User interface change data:
• • • • •

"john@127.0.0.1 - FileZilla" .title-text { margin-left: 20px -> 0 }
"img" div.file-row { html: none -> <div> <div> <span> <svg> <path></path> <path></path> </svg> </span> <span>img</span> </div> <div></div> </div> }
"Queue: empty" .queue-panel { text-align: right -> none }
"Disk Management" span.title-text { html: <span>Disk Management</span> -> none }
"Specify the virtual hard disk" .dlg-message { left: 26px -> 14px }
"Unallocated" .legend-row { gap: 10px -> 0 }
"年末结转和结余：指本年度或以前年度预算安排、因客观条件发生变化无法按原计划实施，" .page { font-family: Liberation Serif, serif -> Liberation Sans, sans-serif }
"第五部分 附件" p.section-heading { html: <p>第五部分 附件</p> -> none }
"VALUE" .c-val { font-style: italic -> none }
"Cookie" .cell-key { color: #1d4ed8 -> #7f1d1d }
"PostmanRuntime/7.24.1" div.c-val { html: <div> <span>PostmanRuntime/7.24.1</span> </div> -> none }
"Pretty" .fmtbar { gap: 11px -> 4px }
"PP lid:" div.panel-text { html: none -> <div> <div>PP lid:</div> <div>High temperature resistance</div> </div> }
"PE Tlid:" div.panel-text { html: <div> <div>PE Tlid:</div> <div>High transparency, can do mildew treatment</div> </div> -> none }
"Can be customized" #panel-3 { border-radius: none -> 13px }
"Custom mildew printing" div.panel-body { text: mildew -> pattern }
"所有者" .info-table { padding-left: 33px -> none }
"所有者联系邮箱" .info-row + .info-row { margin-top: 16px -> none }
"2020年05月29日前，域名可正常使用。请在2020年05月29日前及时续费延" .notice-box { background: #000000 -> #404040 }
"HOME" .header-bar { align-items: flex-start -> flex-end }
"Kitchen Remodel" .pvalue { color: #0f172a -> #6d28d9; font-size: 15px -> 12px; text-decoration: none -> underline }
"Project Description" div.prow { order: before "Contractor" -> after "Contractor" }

• • • • •

Search the entries above for lines containing the word "info", and copy each one.

**Reply to the exercise**
"所有者" .info-table { padding-left: 33px -> none }
"所有者联系邮箱" .info-row + .info-row { margin-top: 16px -> none }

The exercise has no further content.